» RECORDS SHOWN:
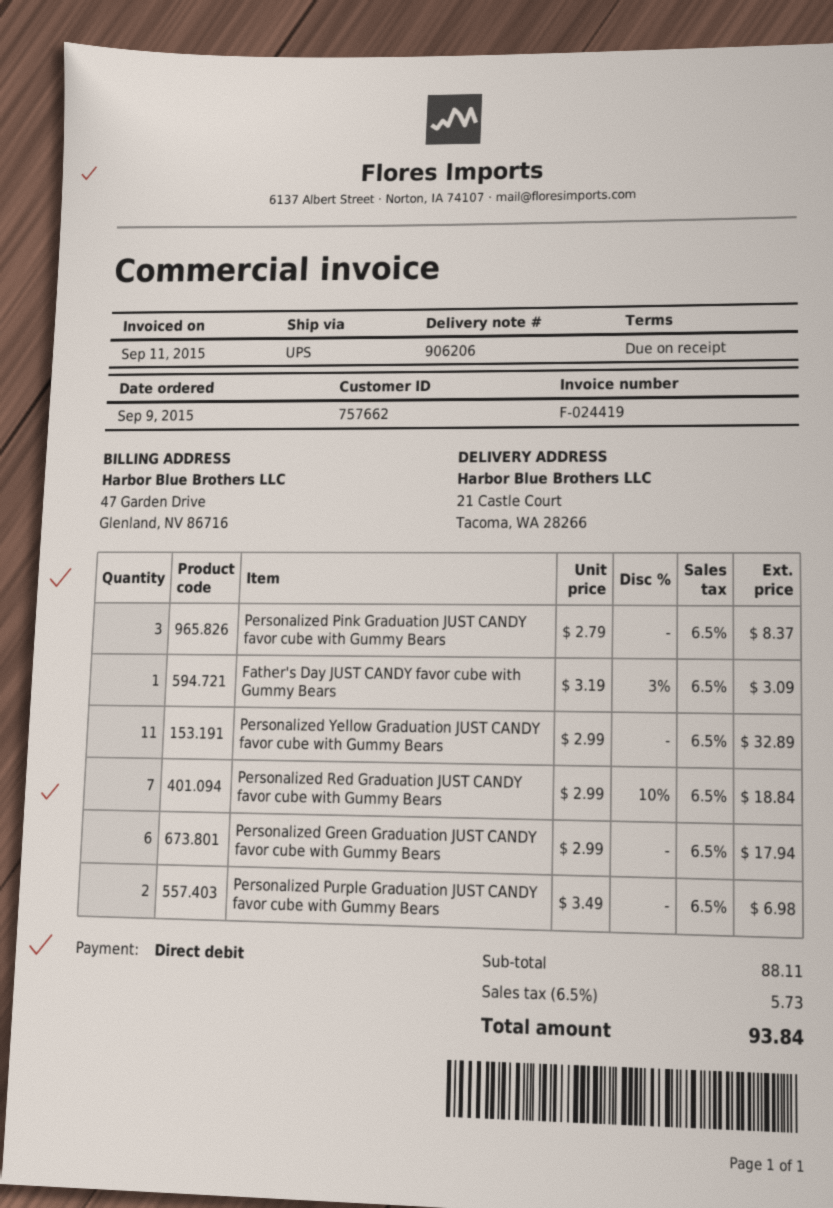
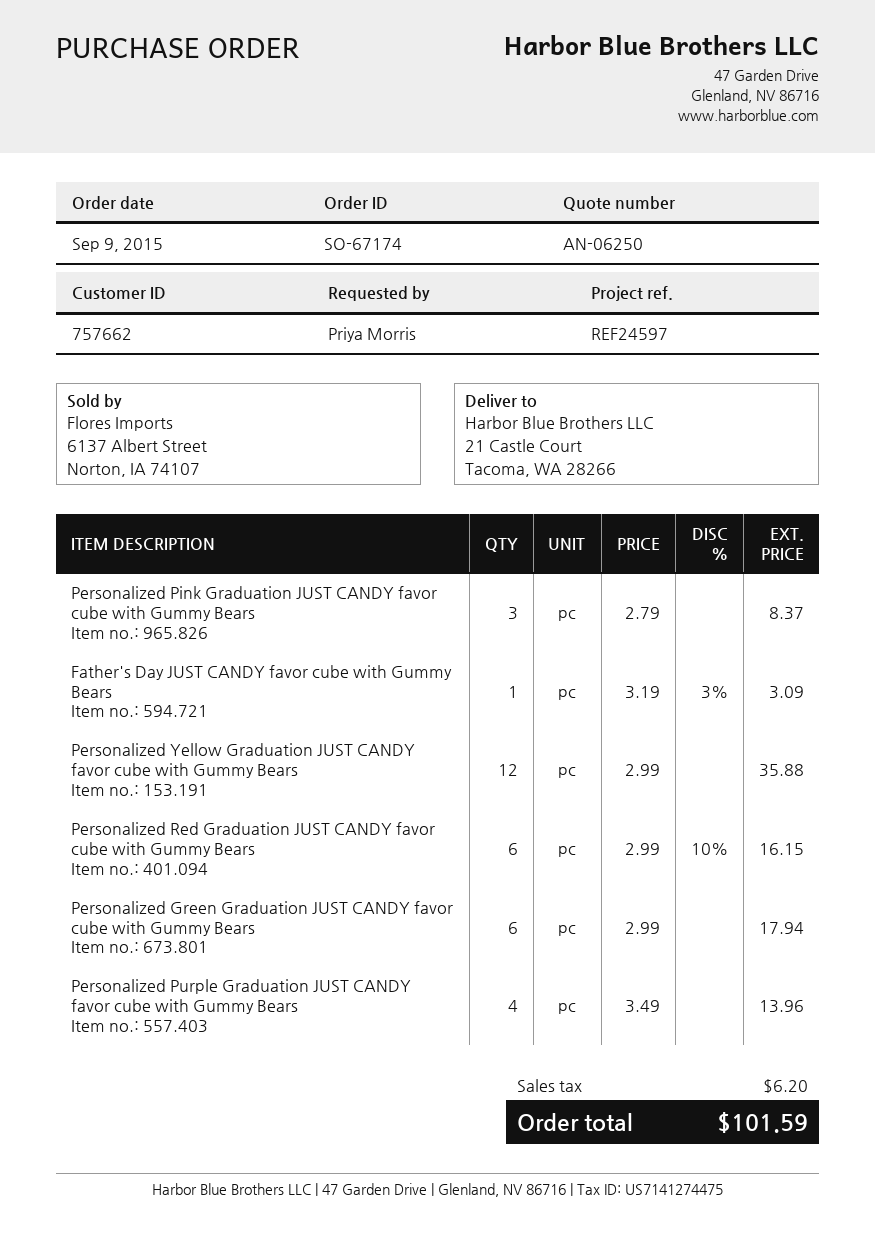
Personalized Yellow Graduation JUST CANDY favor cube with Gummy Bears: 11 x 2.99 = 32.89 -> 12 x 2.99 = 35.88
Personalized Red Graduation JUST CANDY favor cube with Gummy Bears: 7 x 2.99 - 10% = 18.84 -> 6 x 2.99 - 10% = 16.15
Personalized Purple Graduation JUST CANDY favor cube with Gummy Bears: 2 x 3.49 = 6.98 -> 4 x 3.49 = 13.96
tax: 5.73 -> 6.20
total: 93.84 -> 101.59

* * *

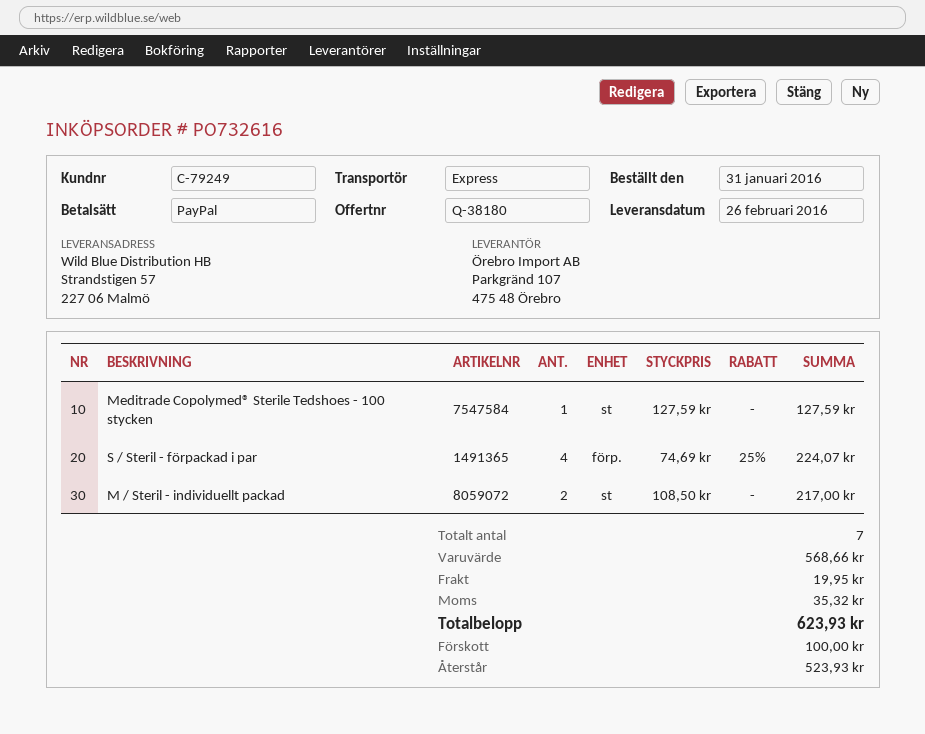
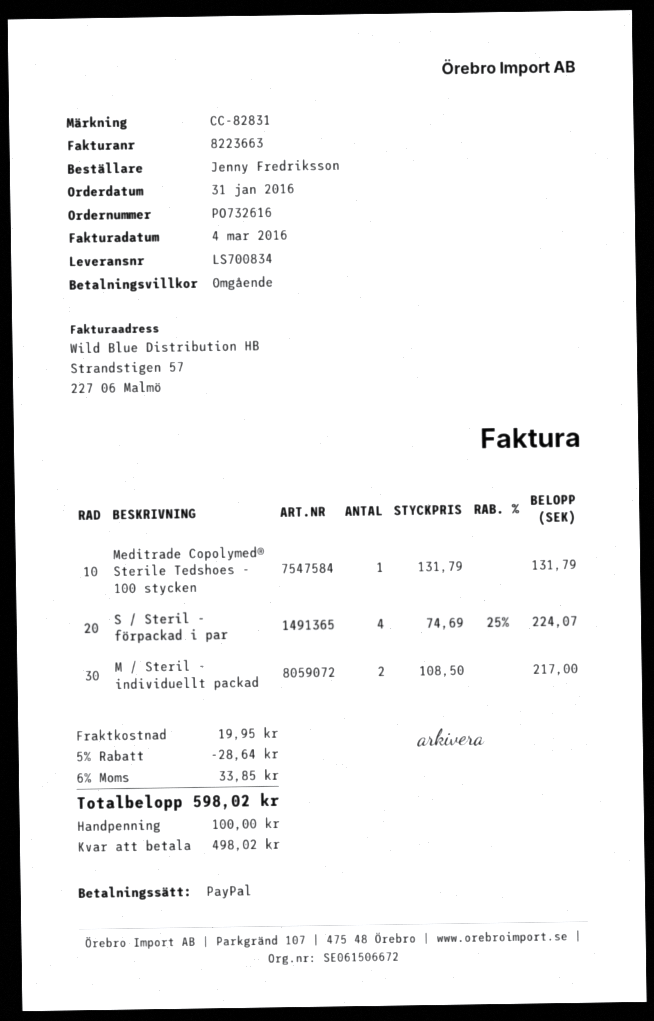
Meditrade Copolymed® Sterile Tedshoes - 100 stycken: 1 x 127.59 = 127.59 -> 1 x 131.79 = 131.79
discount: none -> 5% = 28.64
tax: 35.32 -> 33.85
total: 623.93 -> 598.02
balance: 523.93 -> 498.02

» WHAT THE TASK ASKS: Each line above from the one with "discount: none -> 5% = 28.64" up to and including the one with "balance: 523.93 -> 498.02" must be set down exactly, and no line outside that span may appear.

» ANSWER FOR THE TASK:
discount: none -> 5% = 28.64
tax: 35.32 -> 33.85
total: 623.93 -> 598.02
balance: 523.93 -> 498.02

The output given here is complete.